Fifteen-year-old Nana Yaa is a fashion and beauty model. Her mother and mentor,
Mary Amoah Kuffour, a DTSK member and founder of Klicks Africa Foundation based in Accra, Ghana, says she felt better after she began appreciating the uniqueness of her daughter.
She created a Facebook page, “My journey with Autism,” to showcase her daughter’s milestones and modelling talent. Ms. Mundia says that autistic children are unique and that parents need to embrace their uniqueness.
Research shows that early diagnosis of and interventions for autism are more likely to have major long-term positive effects on symptoms and later skills. The disorder can sometimes be diagnosed in children before they are 2 years old. Some children with ASD whose development seem normal up to that point begin to regress at or just before that age.
“We made great progress through sensitivity to her dietary needs, sensory integration and biomedical interventions,” Ms. Kuffour says of her daughter.

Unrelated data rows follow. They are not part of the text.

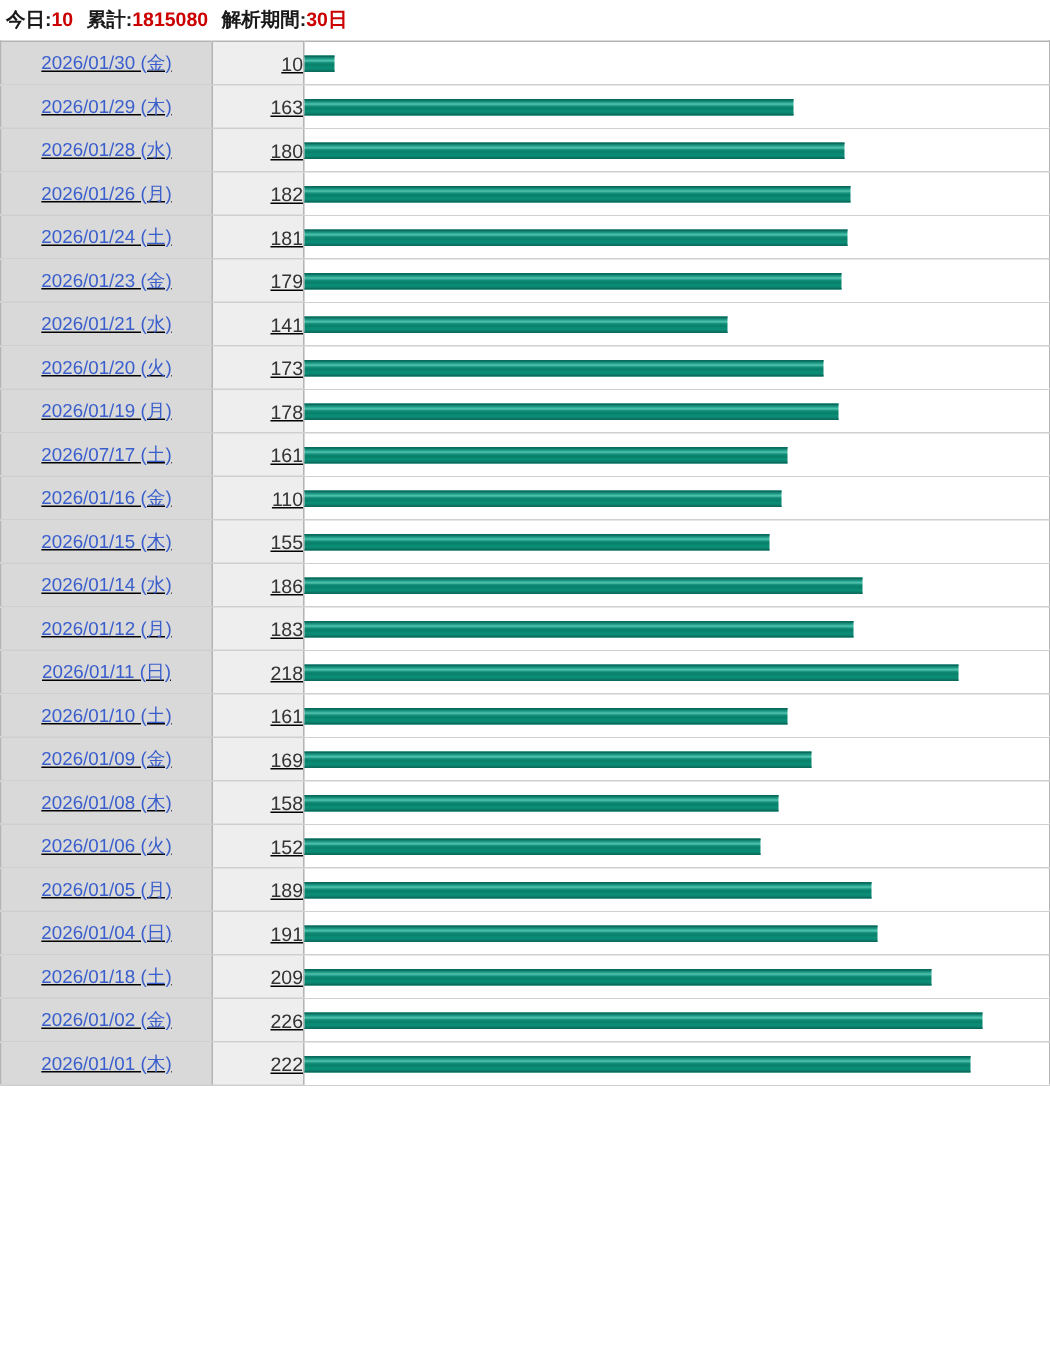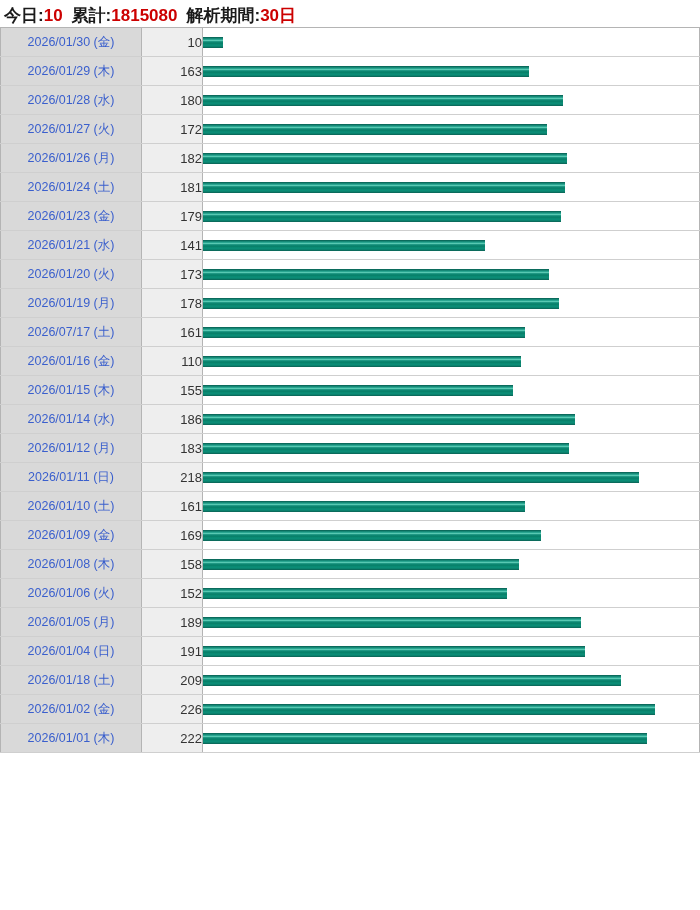--- a/index.html
+++ b/index.html
@@ -10,40 +10,40 @@
     height: 910px;
     background: #ffffff;
     font-family: "Liberation Sans", "DejaVu Sans", sans-serif;
     overflow: hidden;
   }
 
   
   #summary-bar {
     height: 27px;
     padding: 4px 0 0 4px;
-    font-size: 17px;
+    font-size: 13px;
     font-weight: bold;
     color: #222222;
     white-space: nowrap;
     letter-spacing: 0px;
   }
   #summary-bar .lbl { color: #1a1a1a; }
   #summary-bar .num { color: #cc0000; }
   #summary-bar .grp { margin-right: 9px; }
 
   
   #access-table {
     width: 700px;
     border-collapse: collapse;
     border-top: 1px solid #b4b4b4;
     border-left: 1px solid #b4b4b4;
     border-right: 1px solid #b4b4b4;
     table-layout: fixed;
   }
-  #access-table tr { height: 29px; }
+  #access-table tr { height: 29px; text-decoration: underline; }
   #access-table td {
     border-bottom: 1px solid #cfcfcf;
     padding: 0;
     vertical-align: middle;
   }
 
   td.date-cell {
     width: 141px;
     background: #d9d9d9;
     border-right: 1px solid #b4b4b4;
@@ -106,27 +106,20 @@
         </td>
       </tr>
       <tr>
         <td class="date-cell">2026/01/28 (水)</td>
         <td class="count-cell">180</td>
         <td class="bar-cell">
           <div class="bar" style="width: 360px;"></div>
         </td>
       </tr>
       <tr>
-        <td class="date-cell">2026/01/27 (火)</td>
-        <td class="count-cell">172</td>
-        <td class="bar-cell">
-          <div class="bar" style="width: 344px;"></div>
-        </td>
-      </tr>
-      <tr>
         <td class="date-cell">2026/01/26 (月)</td>
         <td class="count-cell">182</td>
         <td class="bar-cell">
           <div class="bar" style="width: 364px;"></div>
         </td>
       </tr>
       <tr>
         <td class="date-cell">2026/01/24 (土)</td>
         <td class="count-cell">181</td>
         <td class="bar-cell">

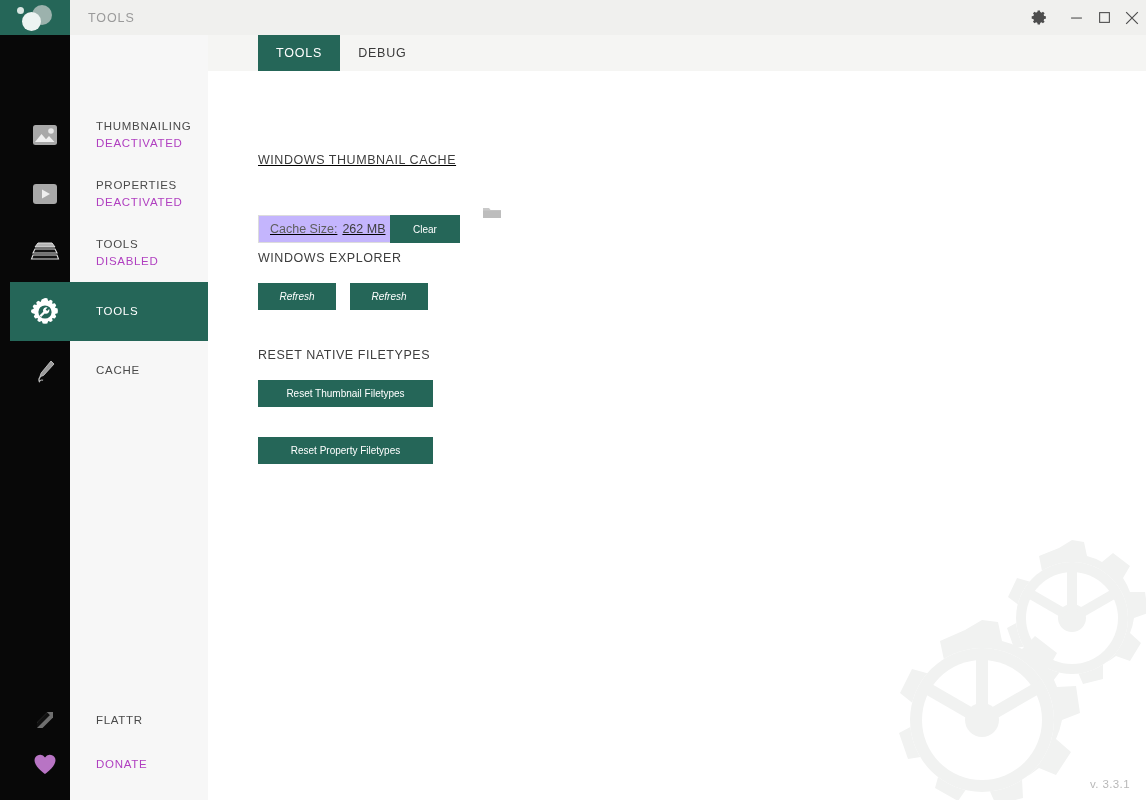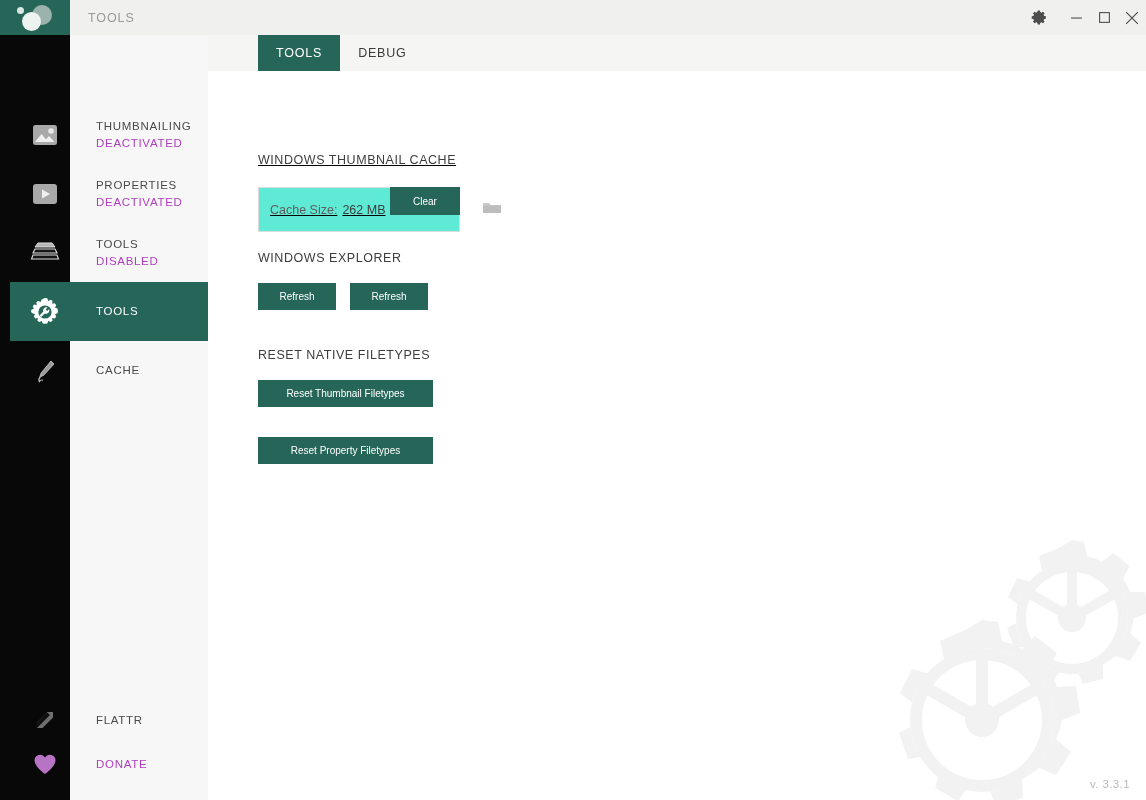--- a/index.html
+++ b/index.html
@@ -158,25 +158,26 @@
   .sec-title {
     font-size: 12.5px; letter-spacing: 0.55px;
     color: #3d3d3d;
   }
 
   .cache-row {
     margin-top: 20px;
     display: flex; align-items: center;
   }
   .cache-field {
-    width: 202px; height: 45px;
+    width: 202px; height: 28px;
     border: 1px solid #dcdcdc;
-    background: #5eead4;
+    background: #c4b5fd;
     display: flex; align-items: center;
     position: relative;
+    margin-top: 28px;
   }
   .cache-text {
     padding-left: 11px;
     font-size: 12.5px;
     color: #5e5e5e;
     white-space: nowrap;
   }
   .cache-text .val { color: #3d3d3d; margin-left: 5px; }
   .btn {
     background: #256658;
@@ -187,21 +188,21 @@
     cursor: default;
     display: flex; align-items: center; justify-content: center;
   }
   .btn-clear {
     position: absolute; right: -1px; top: -1px;
     width: 70px; height: 28px;
   }
   .folder-ic { margin-left: 22px; }
 
   .btn-row { margin-top: 18px; display: flex; gap: 14px; }
-  .btn-refresh, .btn-restart { width: 78px; height: 27px; }
+  .btn-refresh, .btn-restart { width: 78px; height: 27px; font-style: italic; }
   .btn-wide { width: 175px; height: 27px; }
   .btn-stack { margin-top: 18px; display: flex; flex-direction: column; gap: 30px; }
 
   .version {
     position: absolute; right: 16px; bottom: 10px;
     font-size: 11.5px;
     color: #b9b9b9;
     letter-spacing: 0.4px;
   }
 </style>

There is the Son-Rise home-based program for children with ASD and other developmental disabilities, and applied behaviour analysis, a therapy that focuses on improvement in specific areas, such as communication, social skills and academics. However, this therapy is not universally recognized.
Several Kenyan autism organizations regularly organise seminars and workshops on health and nutrition, sexuality, early intervention, law and taxation. Parent meetings and sports days also provide opportunities for autism sensitization.
Organizations such as DTSK are lobbying the Kenyan government to design a curriculum that caters to people with autism to give them access to the job market and foster their integration into mainstream society.
The Autism Support Center (Kenya) (ASCK), a nonprofit, helps those on the autism spectrum and their families find access to education, therapy, assessment and mentoring.
ASCK coordinates several programs to engage youth with autism, aimed at improving their social interaction and participation in vocational training opportunities. It produces a monthly newsletter that provides healthy, special needs–friendly recipes and useful videos and articles.
In December 2007 the UN General Assembly designated 2 April of each year as World Autism Awareness Day (WAAD) and urged member states to raise global awareness of the condition. Autism and rights organizations around the world use the occasion to promote the latest autism-related research and advancements in diagnosis and treatment. The theme for 2019 was “Assistive Technologies, Active Participation.”
The hope is that these efforts—and others—will alleviate the plight of autistic people in Kenya.